SECOND MOYEN DE CASSATION :
Il est fait grief à l'arrêt attaqué d'AVOIR rejeté la demande des époux X... tendant à obtenir de la compagnie ALLIANZ ASSURANCES une indemnité de 161. 000 euros compensant les pertes d'exploitation consécutives à l'incendie du fonds de commerce ;
AUX MOTIFS QUE (Monsieur X...) évalue son préjudice à 161. 000 euros, cette somme incluant, selon lui, les intérêts et indemnités dus à la BANQUE POPULAIRE VAL DE FRANCE au titre de l'emprunt, ainsi que le remboursement d'un prêt que lui a consenti la SA KRONENBOURG, subrogée dans les droits du CREDIT INDUSTRIEL D'ALSACE ET DE LORRAINE, laquelle lui demande le remboursement de la somme de 34. 222, 61 euros comprenant des intérêts de retard pour un montant de 5. 508, 97 euros ; mais que Monsieur X... a signé avec la compagnie ALLIANZ ASSURANCES un contrat d'assurance du fonds de commerce et non une garantie de remboursement des prêts qui lui ont été consentis par des tiers, lesquels ne sont d'ailleurs pas dans la cause, à l'exception de la BANQUE POPULAIRE VAL DE FRANCE ; que par ailleurs, il ne justifie pas de la perte de chiffre d'affaires dont il demande indemnisation, sans même présenter une demande chiffrée spécifique de ce chef, étant rappelé, ainsi qu'il a été dit, que le fonds de commerce était largement déficitaire au moment où le sinistre s'est produit ; que la compagnie ALLIANZ ASSURANCES sera donc condamnée à verser à Monsieur X... la somme de 58. 297 euros au titre de son indemnisation, incluant tant les éléments corporels que les éléments incorporels du fonds de commerce ;
1° ALORS QUE dans leurs conclusions d'appel, les époux X... chiffraient les pertes d'exploitation engendrées par l'incendie en se référant aux « comptes prévisionnels (établis par leur) expert comptable (pièce n° 30) (suivant lesquels) l'exploitation devait permettre de dégager un résultat net comptable de l'ordre de 38. 000 euros la première année », ainsi qu'au « chiffre d'affaires (moyen) dégagé par le prédécesseur de M. X... sur 3 exercices (de) 219. 038 euros pour un résultat moyen de 23. 148 euros », soulignant qu'« il n'y avait aucune raison particulière pour que son successeur ne réalise pas au moins les mêmes résultats » et que ces chiffres avaient convaincu la banque de financer l'acquisition du fonds de commerce (conclusions du 14 décembre 2011, p. 5, deux derniers § et p. 6, premier §) ; qu'en jugeant au contraire que les époux X... ne présentaient pas de demande chiffrée spécifique au titre de la perte d'exploitation, la Cour d'appel a dénaturé leurs conclusions, en violation des articles 4 et 5 du Code de procédure civile ;
2° ALORS QUE le juge a l'obligation d'évaluer un préjudice dont il constate l'existence ; qu'en déboutant les époux X... de leur demande tendant à être indemnisés, en application du contrat d'assurance qu'ils avaient conclu avec la société ALLIANZ ASSURANCES, des pertes d'exploitation consécutives à l'incendie du fonds de commerce, quand elle constatait que l'incendie, qui avait totalement détruit le fonds de commerce, avait contraint les époux X... a interrompre toute activité, ce dont il s'évinçait nécessairement qu'ils avaient subi une perte d'exploitation importante, la Cour d'appel a violé les articles 4 du Code de procédure civile, 1134 du Code civil et L. 121-6 du Code des assurances.

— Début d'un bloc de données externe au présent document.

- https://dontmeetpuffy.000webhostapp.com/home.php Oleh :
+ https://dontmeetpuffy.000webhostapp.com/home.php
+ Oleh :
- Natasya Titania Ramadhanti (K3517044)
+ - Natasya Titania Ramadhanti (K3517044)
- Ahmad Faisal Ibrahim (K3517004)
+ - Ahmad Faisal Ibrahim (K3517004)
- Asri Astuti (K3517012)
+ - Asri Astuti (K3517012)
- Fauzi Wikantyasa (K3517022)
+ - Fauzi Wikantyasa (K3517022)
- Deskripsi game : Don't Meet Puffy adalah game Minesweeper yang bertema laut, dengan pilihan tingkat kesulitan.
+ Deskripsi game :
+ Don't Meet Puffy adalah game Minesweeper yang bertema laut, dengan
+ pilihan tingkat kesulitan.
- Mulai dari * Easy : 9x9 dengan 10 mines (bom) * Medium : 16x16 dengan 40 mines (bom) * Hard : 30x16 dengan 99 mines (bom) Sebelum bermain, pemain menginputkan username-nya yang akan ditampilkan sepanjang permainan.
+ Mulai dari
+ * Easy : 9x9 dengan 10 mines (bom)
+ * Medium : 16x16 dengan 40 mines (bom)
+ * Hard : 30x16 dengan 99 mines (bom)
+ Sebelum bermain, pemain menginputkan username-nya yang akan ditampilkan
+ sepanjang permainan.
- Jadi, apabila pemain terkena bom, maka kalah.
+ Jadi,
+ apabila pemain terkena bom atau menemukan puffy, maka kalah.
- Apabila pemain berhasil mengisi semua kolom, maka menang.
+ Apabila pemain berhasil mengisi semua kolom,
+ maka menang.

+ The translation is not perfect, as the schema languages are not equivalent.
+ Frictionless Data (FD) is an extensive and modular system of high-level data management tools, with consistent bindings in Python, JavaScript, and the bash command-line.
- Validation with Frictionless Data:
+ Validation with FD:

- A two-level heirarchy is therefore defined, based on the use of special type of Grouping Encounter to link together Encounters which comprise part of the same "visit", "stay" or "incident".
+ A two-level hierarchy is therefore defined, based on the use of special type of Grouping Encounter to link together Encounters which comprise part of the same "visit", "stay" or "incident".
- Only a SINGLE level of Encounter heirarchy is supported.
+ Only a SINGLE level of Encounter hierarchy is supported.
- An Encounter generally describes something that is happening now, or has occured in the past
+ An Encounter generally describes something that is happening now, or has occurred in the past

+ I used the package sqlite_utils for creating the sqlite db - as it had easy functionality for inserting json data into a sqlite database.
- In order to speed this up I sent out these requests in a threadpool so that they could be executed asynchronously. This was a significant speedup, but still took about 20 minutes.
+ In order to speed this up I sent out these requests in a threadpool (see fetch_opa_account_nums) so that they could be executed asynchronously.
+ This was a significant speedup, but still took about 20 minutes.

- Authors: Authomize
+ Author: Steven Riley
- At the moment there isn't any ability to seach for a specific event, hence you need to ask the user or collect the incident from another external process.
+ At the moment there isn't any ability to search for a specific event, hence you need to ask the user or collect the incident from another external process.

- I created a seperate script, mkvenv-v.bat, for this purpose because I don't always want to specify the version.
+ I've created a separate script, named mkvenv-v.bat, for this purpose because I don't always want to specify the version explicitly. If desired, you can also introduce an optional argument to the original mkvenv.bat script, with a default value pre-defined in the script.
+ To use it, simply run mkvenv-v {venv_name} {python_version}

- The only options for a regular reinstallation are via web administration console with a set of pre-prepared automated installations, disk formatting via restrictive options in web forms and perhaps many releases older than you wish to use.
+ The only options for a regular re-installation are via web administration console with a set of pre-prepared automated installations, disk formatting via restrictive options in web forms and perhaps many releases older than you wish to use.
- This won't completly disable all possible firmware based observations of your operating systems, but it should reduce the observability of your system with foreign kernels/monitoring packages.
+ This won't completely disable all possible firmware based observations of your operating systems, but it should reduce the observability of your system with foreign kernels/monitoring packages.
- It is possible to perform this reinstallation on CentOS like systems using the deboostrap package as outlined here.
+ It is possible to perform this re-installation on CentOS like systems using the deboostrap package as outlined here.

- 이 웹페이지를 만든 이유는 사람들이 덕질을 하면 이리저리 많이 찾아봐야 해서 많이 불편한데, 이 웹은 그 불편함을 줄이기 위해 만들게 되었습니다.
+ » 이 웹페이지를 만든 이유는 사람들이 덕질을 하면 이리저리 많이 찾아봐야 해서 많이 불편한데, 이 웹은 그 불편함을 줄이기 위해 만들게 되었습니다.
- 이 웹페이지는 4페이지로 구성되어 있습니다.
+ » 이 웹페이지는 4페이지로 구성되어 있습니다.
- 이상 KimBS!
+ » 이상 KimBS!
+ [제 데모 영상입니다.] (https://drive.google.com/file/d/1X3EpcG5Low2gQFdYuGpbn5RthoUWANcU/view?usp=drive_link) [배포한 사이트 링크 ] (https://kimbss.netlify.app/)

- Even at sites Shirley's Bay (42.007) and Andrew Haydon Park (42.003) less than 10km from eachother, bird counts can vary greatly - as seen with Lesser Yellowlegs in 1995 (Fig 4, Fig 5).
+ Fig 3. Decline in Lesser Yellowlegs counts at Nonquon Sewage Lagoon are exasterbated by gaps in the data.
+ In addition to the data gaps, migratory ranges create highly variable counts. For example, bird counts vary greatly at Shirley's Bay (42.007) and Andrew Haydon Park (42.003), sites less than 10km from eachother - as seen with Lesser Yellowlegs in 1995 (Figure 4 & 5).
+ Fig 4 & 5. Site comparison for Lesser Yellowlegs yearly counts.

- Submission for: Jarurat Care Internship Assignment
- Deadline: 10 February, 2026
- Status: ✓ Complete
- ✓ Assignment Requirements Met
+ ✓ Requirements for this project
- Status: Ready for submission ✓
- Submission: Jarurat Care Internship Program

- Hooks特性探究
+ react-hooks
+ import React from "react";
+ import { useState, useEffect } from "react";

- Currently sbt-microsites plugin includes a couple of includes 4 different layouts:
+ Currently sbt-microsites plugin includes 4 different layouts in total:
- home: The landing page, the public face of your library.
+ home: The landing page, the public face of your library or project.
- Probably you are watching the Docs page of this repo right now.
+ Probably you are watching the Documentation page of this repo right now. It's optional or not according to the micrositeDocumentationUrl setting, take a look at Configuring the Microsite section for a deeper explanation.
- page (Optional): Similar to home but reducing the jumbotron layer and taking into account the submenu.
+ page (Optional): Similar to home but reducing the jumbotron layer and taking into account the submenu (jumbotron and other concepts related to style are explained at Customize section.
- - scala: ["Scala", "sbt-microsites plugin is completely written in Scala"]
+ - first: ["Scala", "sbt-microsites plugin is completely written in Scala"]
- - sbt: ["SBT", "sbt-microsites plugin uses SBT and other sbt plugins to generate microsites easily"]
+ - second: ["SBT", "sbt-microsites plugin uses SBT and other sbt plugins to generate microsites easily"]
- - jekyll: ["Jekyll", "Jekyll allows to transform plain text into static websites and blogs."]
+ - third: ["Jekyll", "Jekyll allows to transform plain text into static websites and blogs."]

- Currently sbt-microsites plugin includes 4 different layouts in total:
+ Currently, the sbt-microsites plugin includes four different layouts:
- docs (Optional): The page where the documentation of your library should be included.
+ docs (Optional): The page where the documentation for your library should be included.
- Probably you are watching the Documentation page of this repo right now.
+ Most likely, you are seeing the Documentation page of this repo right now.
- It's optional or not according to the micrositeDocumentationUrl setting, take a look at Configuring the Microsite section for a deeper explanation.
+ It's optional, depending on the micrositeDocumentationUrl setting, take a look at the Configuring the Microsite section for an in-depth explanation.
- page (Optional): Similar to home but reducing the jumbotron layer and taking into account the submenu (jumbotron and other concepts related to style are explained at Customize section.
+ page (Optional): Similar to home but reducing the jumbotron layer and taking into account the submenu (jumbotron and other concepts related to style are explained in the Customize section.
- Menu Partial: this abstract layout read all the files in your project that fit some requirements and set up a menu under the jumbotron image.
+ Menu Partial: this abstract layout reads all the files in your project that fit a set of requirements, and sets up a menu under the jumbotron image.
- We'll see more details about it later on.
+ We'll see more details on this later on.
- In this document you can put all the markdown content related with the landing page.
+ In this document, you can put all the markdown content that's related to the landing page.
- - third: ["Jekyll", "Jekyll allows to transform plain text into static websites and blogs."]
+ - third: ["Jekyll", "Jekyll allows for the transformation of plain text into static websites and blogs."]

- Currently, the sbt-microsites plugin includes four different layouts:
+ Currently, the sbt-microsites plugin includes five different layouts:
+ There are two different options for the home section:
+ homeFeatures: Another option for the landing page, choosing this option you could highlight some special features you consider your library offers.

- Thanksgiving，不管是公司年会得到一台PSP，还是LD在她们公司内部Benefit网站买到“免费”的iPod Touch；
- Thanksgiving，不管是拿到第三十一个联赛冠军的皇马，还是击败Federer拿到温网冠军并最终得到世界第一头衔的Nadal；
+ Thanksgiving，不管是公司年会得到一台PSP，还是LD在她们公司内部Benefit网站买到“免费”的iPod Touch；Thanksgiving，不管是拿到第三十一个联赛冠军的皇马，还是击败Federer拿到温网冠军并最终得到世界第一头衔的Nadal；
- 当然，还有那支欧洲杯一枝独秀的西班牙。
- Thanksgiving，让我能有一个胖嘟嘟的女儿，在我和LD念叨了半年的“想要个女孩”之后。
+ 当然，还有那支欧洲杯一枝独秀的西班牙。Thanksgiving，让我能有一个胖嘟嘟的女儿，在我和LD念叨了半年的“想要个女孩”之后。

3° ALORS QUE le contrat d'assurance couvrait les pertes d'exploitation définies comme les pertes pécuniaires subies du fait de l'interruption ou de la réduction d'activité ; qu'en relevant que le fonds de commerce était déficitaire pour écarter toute indemnisation de ce chef, quand le contrat ne couvrait pas seulement la perte de bénéfices mais également la perte de toute recette subie du fait de l'interruption, la Cour d'appel s'est prononcée par des motifs inopérants et a privé sa décision de base légale au regard des articles 1134 du Code civil et L. 121-6 du Code des assurances.